Bug-finding enthusiast Jane Manchun Wong found on Thursday night that she could post a series of a's in a tweet, 84,000 of them, without triggering a new extended character limit for Twitter Blue subscribers.

Twitter made a change on Thursday for Twitter Blue subscribers, allowing them to post entire essays or articles in a tweet — 10,000 characters, or up to around 1,500 words. But, as Wong discovered, a single line of a's could go up to 84,000 characters before the rest were put behind a "Show More" prompt.

Wong and several other people have been able to exploit this bug and post these epically long, tiring-to-scroll tweets, which could certainly start to hamper one's feed if a lot of people were doing this.

Wong writes, "view the tweet on web for this magnificent bug before they fix it."

As PC Mag reports, this latest change got implemented Thursday, expanding the capacity of tweets for subscribers — and turning Twitter into Medium, basically — after Musk had initially allowed subscribers a new 4,000-chracter limit.

"We’re making improvements to the writing and reading experience on Twitter! Starting today, Twitter now supports Tweets up to 10,000 characters in length, with bold and italic text formatting. Sign up for Twitter Blue to access these new features..." the company says.

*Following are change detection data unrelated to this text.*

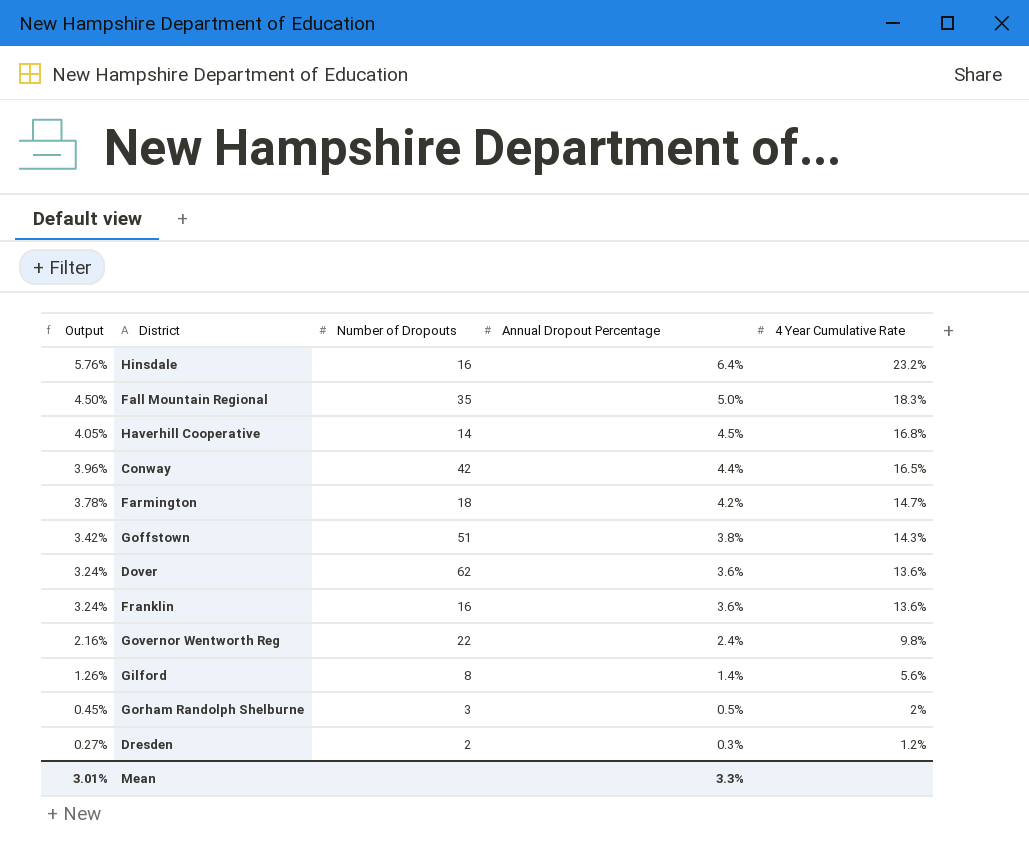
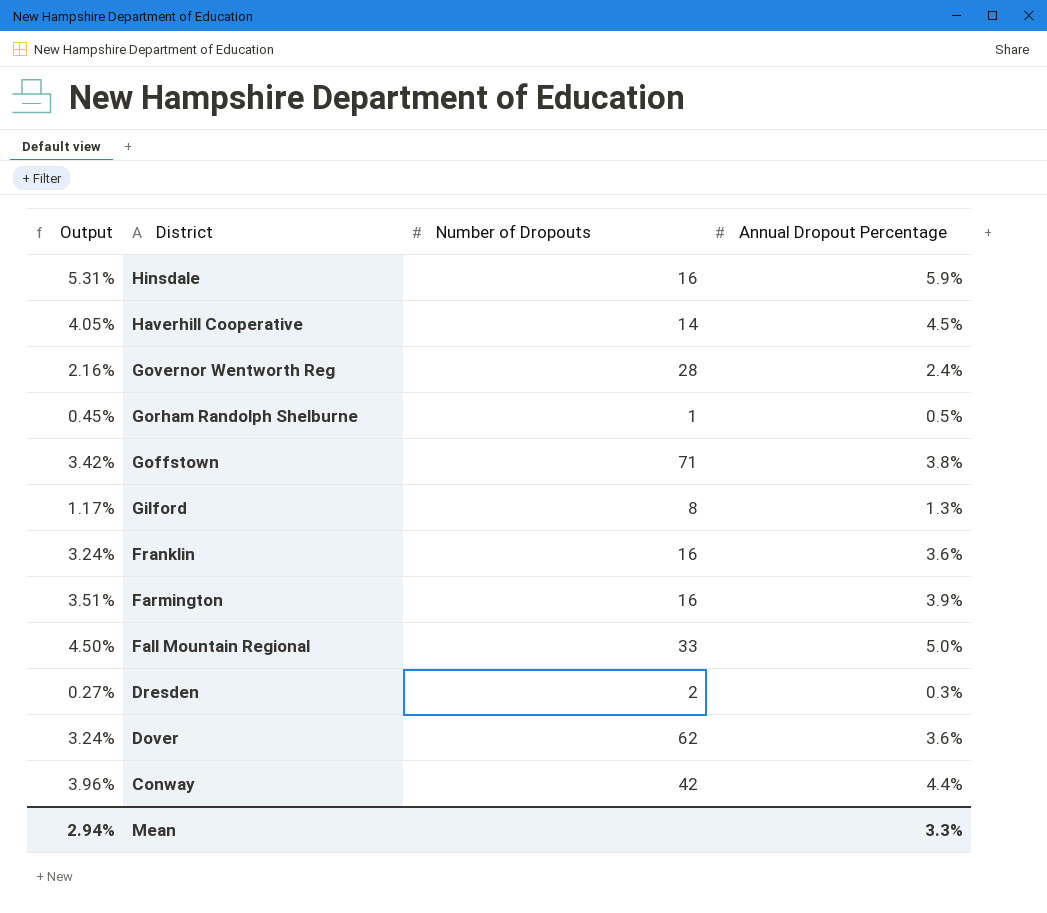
row order: Output descending -> District descending
column 4 Year Cumulative Rate | position: 5 -> none
Hinsdale | Output: 5.76% -> 5.31%
Hinsdale | Annual Dropout Percentage: 6.4% -> 5.9%
Governor Wentworth Reg | Number of Dropouts: 22 -> 28
Gorham Randolph Shelburne | Number of Dropouts: 3 -> 1
Goffstown | Number of Dropouts: 51 -> 71
Gilford | Output: 1.26% -> 1.17%
Gilford | Annual Dropout Percentage: 1.4% -> 1.3%
Farmington | Output: 3.78% -> 3.51%
Farmington | Number of Dropouts: 18 -> 16
Farmington | Annual Dropout Percentage: 4.2% -> 3.9%
Fall Mountain Regional | Number of Dropouts: 35 -> 33
Mean | Output: 3.01% -> 2.94%

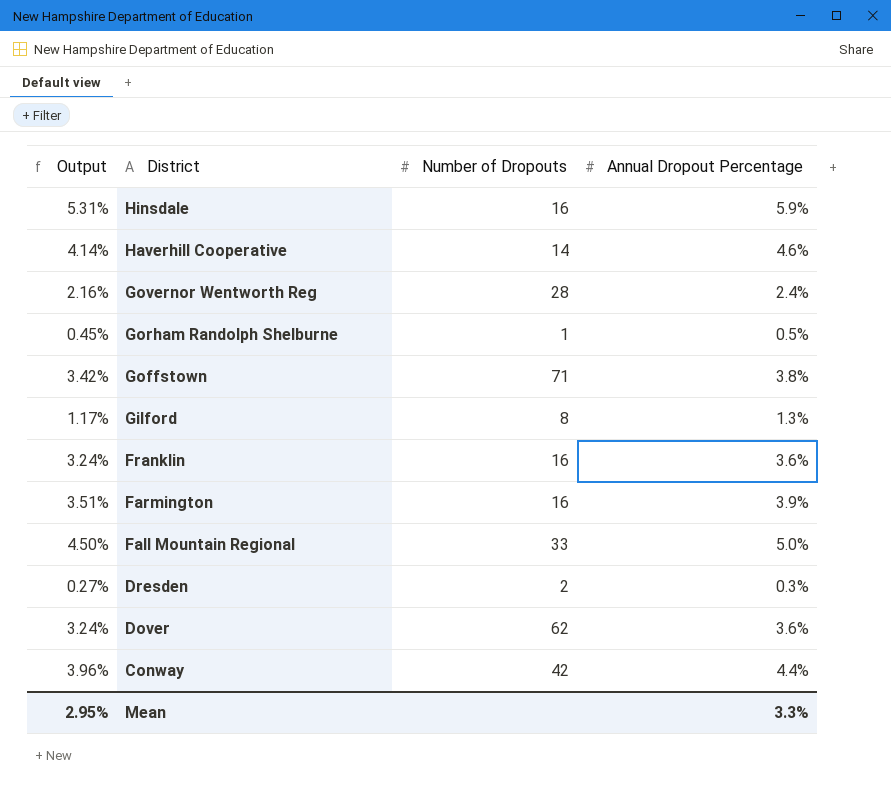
Haverhill Cooperative | Output: 4.05% -> 4.14%
Haverhill Cooperative | Annual Dropout Percentage: 4.5% -> 4.6%
Mean | Output: 2.94% -> 2.95%

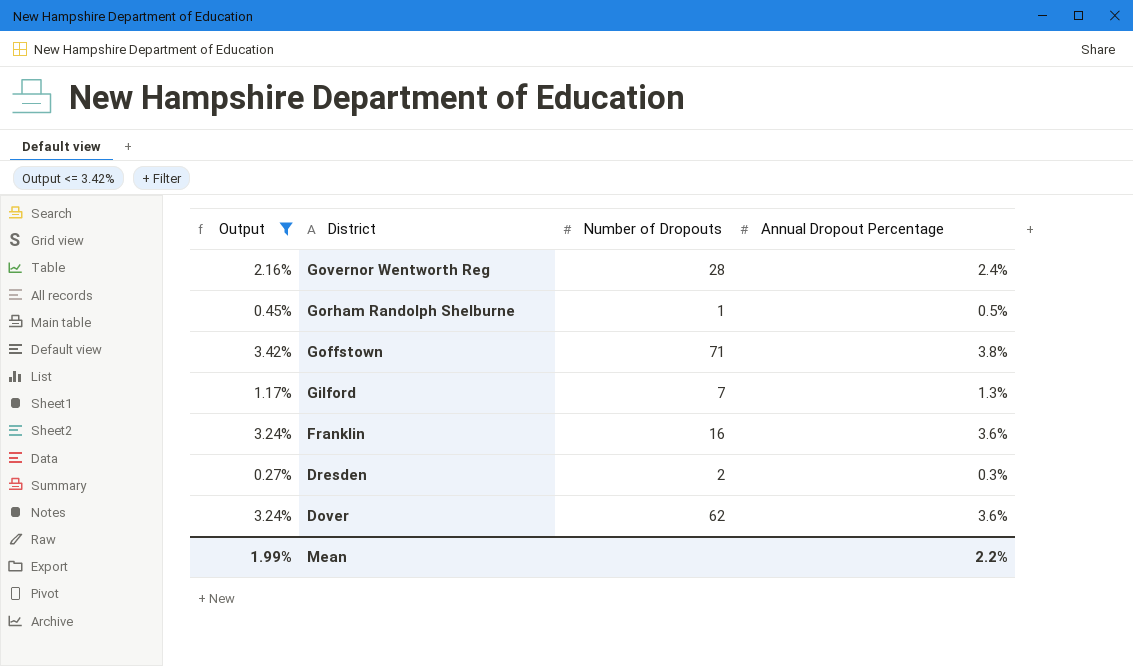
filter: none -> Output <= 3.42%
Gilford | Number of Dropouts: 8 -> 7
Mean | Output: 2.95% -> 1.99%
Mean | Annual Dropout Percentage: 3.3% -> 2.2%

They are also launching a new monetization thing with subscriptions — essentially looking to compete with Substack, it looks like.

Seems like there are some details to iron out here!

Bugs have been occurring with some regularity over at Elon Musk's Twitter. Another bug that was fairly widely reported this week was with Twitter Circle, which just launched last year — people were finding that people who were not their close friends were suddenly privy to their private tweets, which could lead to some embarrassment.

In the meantime, while they work on this tweet-length thing, anyone have any manifestos they'd like to post? Unpublished novels?